Wednesday, 25 April 2012

Windows Workflow Foundation 4 State Machine and tight loops

I am a big fan of Windows Workflow. Sure, there are a lot of barriers to get started and a lot of idiosyncrasies, but once you get past that, it can do an awful lot to help with building large, complex systems.

One issue I have come across recently is that workflows using the State Machine can easily go into a tight loop that will use up all the CPU on your web server if you are hosting it in IIS. You may experience that your web server goes to 100% CPU usage (w3wp.exe) for a period of time but there is no information in your logs to find out what is going on.

It turns out that if you have an empty trigger on a transition but the condition blocks it, WWF may go into a tight loop.

A simple example

A simple scenario for this might be that you are designing the workflow and you put in a transition “to be done later” and you just set the condition to False to stop it firing.


In the above simple example, the transition from T1 to T2 has no trigger but the Condition is set to False. You’d think that this would just make the transition never fire, but what actually happens is that the workflow goes into a tight loop where it is continually testing the condition, thus eating up all the CPU on your web server and with nothing in the log to show for it. Note that it is possible that if you run this very simple example it may not actually cause the tight loop – it can sometimes depend on other factors.

A more realistic example

In practice, the above example is very simplistic, a more realistic example is something like this:


In the above example, the idea is that you have a workflow that needs to wait for a number of documents to arrive into the system and when they have all arrived, do something. In the example, we have a “waiting for docs” state.
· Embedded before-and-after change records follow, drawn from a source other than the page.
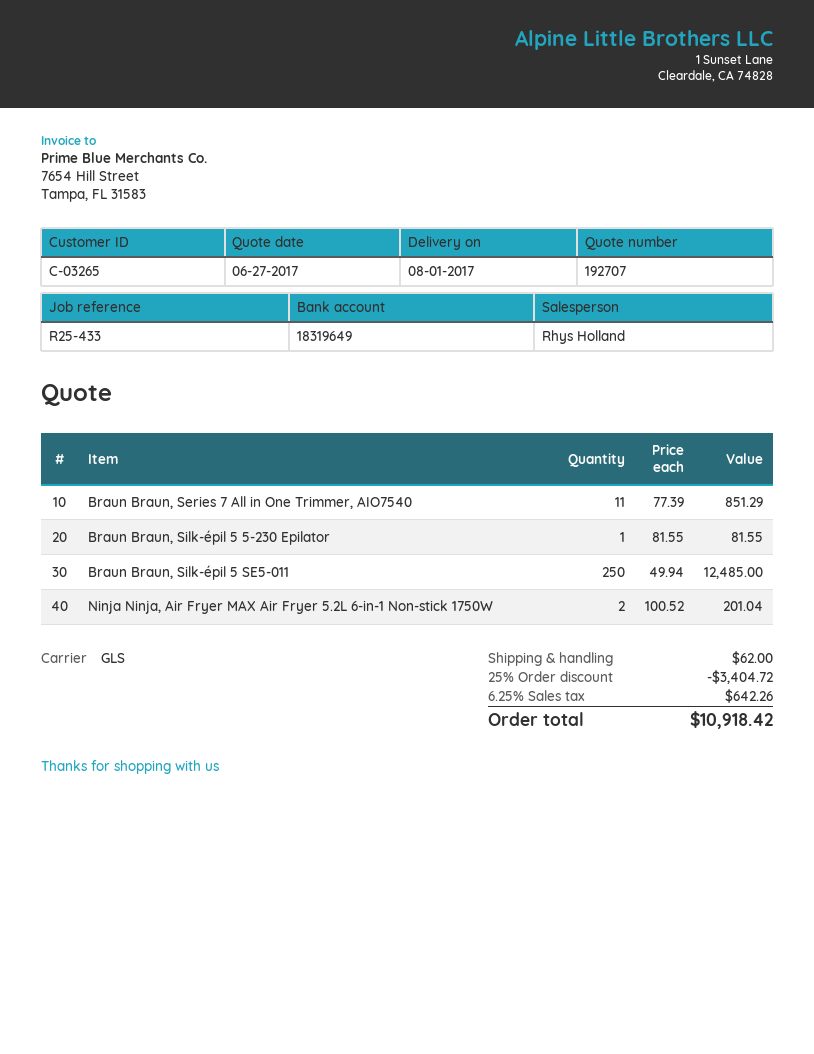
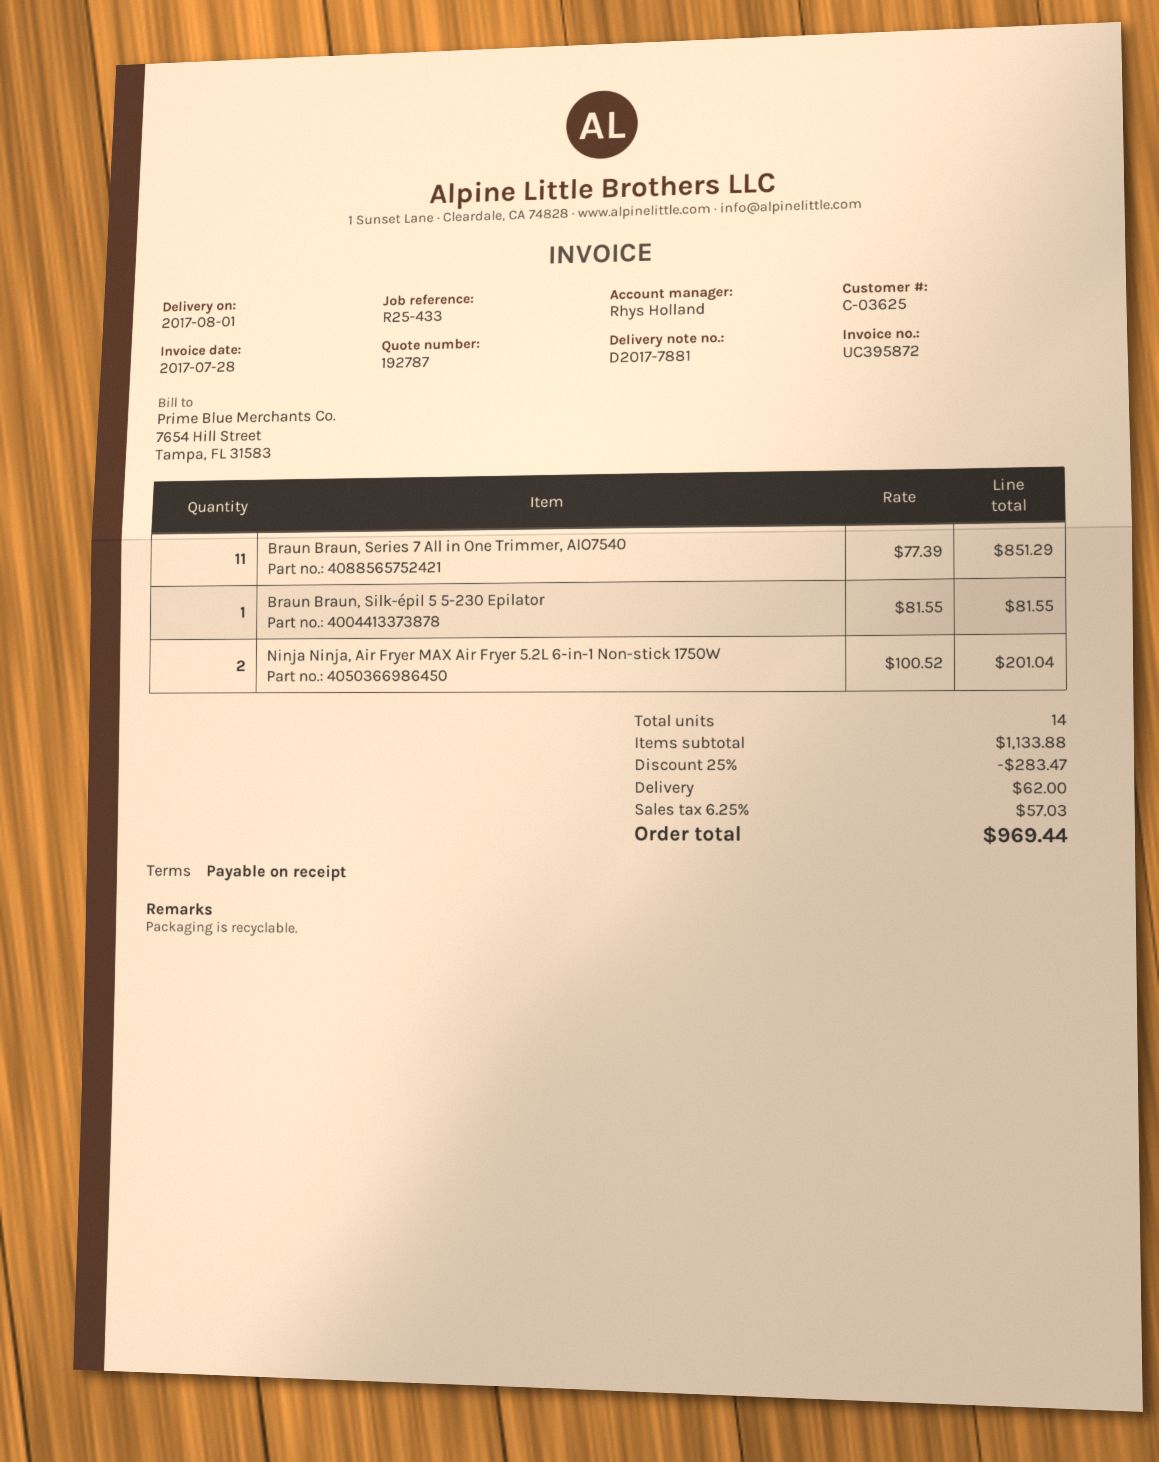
quote number: 192707 -> 192787
customer number: C-03265 -> C-03625
Braun Braun, Silk-épil 5 SE5-011: 250 x 49.94 = 12485.00 -> none
discount: 25% = 3404.72 -> 25% = 283.47
tax: 6.25% = 642.26 -> 6.25% = 57.03
total: 10918.42 -> 969.44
Every time that state is entered, it checks how many documents are still pending and writes that to a variable. The “Doc Received” transition in this example is a an external event, for example a WCF ReceiveAndSendReply. The trigger, in turn, checks the variable and moves on once it gets to zero. So, the idea is that each time a document is received, the workflow is prodded and recalculates the number of pending docs and once the count reaches zero, move on. Alas, this will cause a tight loop and consume all your CPU.

The above example can be implemented like this to avoid the problem:


In essence, the arrival of a new document moves to a new state called Interim. That has two transitions coming out from it, both with empty triggers. However, one of them will be true and the other will be false so they will both be evaluated but the workflow will then either move back to “Waiting for docs” or on to “All docs received”, thus avoiding a tight loop.

The root cause

I hesitate to call this a bug. In essence, as long as a state machine is sitting in a state, it will continually test all trigger-less transitions. I suspect this is by design, though I don’t like it; I would rather that the trigger-less transitions were only tested once, when the state had finished its “entry”. If I did want a state to continually check all the triggers, it would be trivial for me to then add another transition that just uses a delay to loop back to the same state, but I would then be in control of how “tight” I would allow the loop to be.

How to identify the problem

The annoying thing with this problem is that you are unlikely to notice this when you are developing on your nice multi-core development machine; This workflow will just tie up one core but it will actually work functionally correctly. So, it isn’t until you deploy to your webserver and you have many of these workflows (or use single-core server instances) that everything falls apart.

If you are experiencing this 100% CPU usage, try enabling tracing in your workflow by putting this in your web.config:

    <source name="System.Activities" switchValue="Information">
        <add name="textListener" type="System.Diagnostics.TextWriterTraceListener" initializeData="WorkflowTraceLog.txt" traceOutputOptions="ProcessId, DateTime" />
        <remove name="Default" />
  <trace autoflush="true" indentsize="4" />

Top tip: If you are working with state machines in Windows Workflow Foundation 4, I suggest you enable this tracing on your development box and just keep an eye on the size of the log file and delete it occasionally. If it all of a sudden gets very big, chances are you have a tight loop somewhere.